Exercise details:
Leaving the pictures aside, transcribe the data below exactly.
============
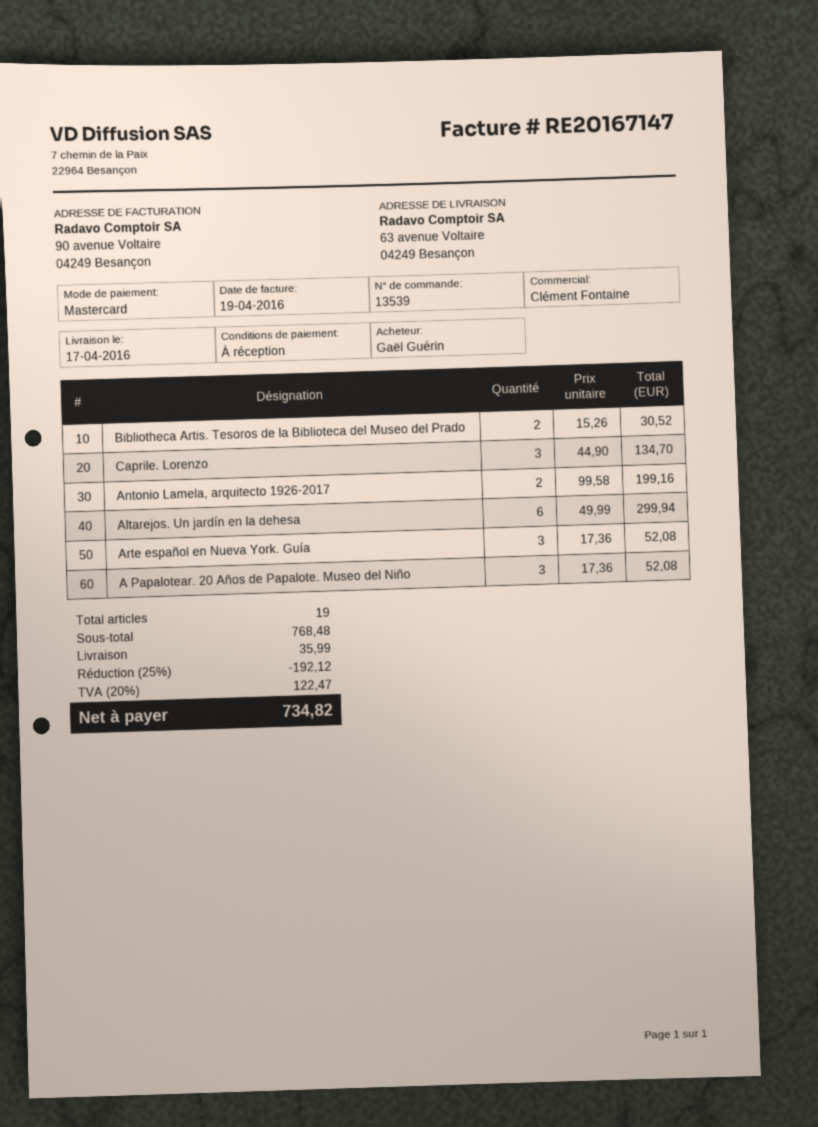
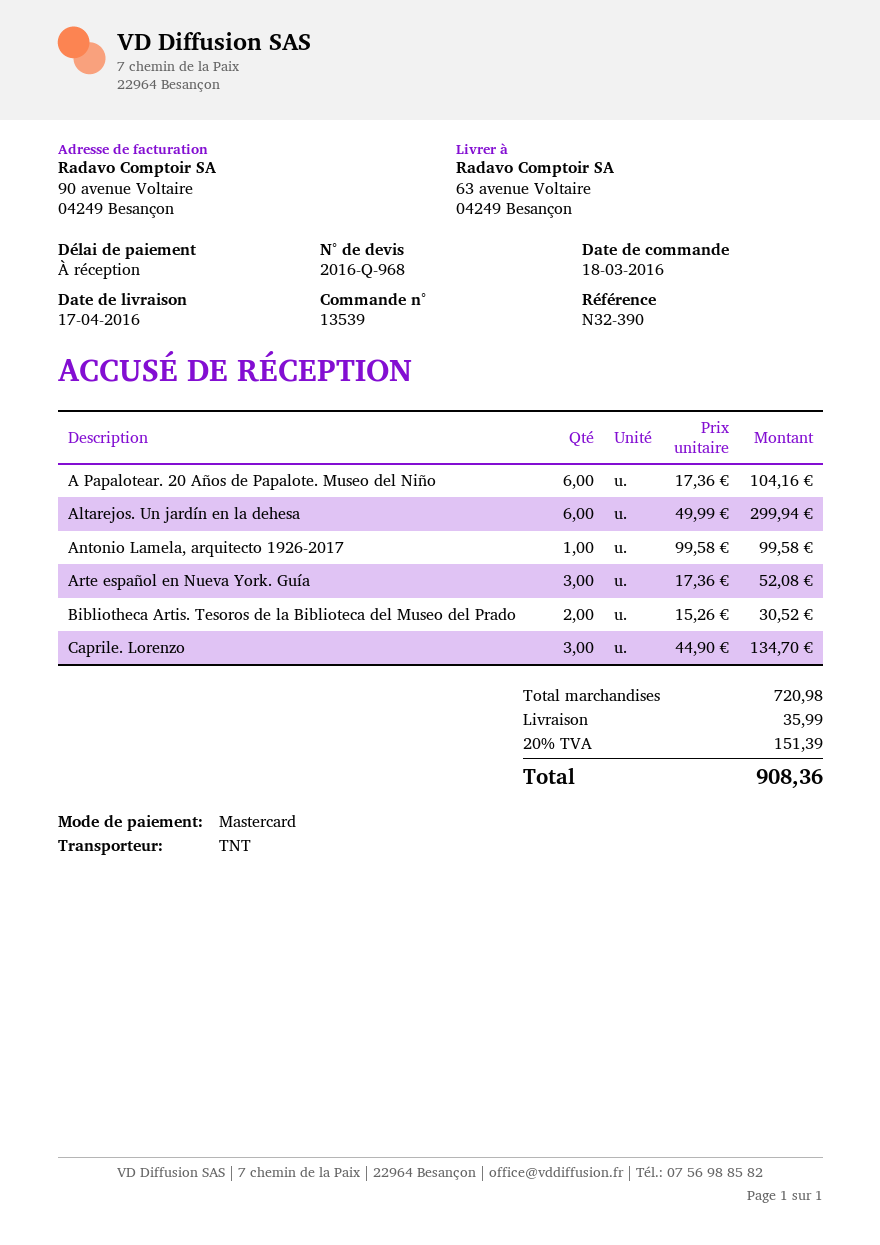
Antonio Lamela, arquitecto 1926-2017: 2 x 99.58 = 199.16 -> 1 x 99.58 = 99.58
A Papalotear. 20 Años de Papalote. Museo del Niño: 3 x 17.36 = 52.08 -> 6 x 17.36 = 104.16
subtotal: 768.48 -> 720.98
discount: 25% = 192.12 -> none
tax: 20% = 122.47 -> 20% = 151.39
total: 734.82 -> 908.36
============
Response for this exercise:
Antonio Lamela, arquitecto 1926-2017: 2 x 99.58 = 199.16 -> 1 x 99.58 = 99.58
A Papalotear. 20 Años de Papalote. Museo del Niño: 3 x 17.36 = 52.08 -> 6 x 17.36 = 104.16
subtotal: 768.48 -> 720.98
discount: 25% = 192.12 -> none
tax: 20% = 122.47 -> 20% = 151.39
total: 734.82 -> 908.36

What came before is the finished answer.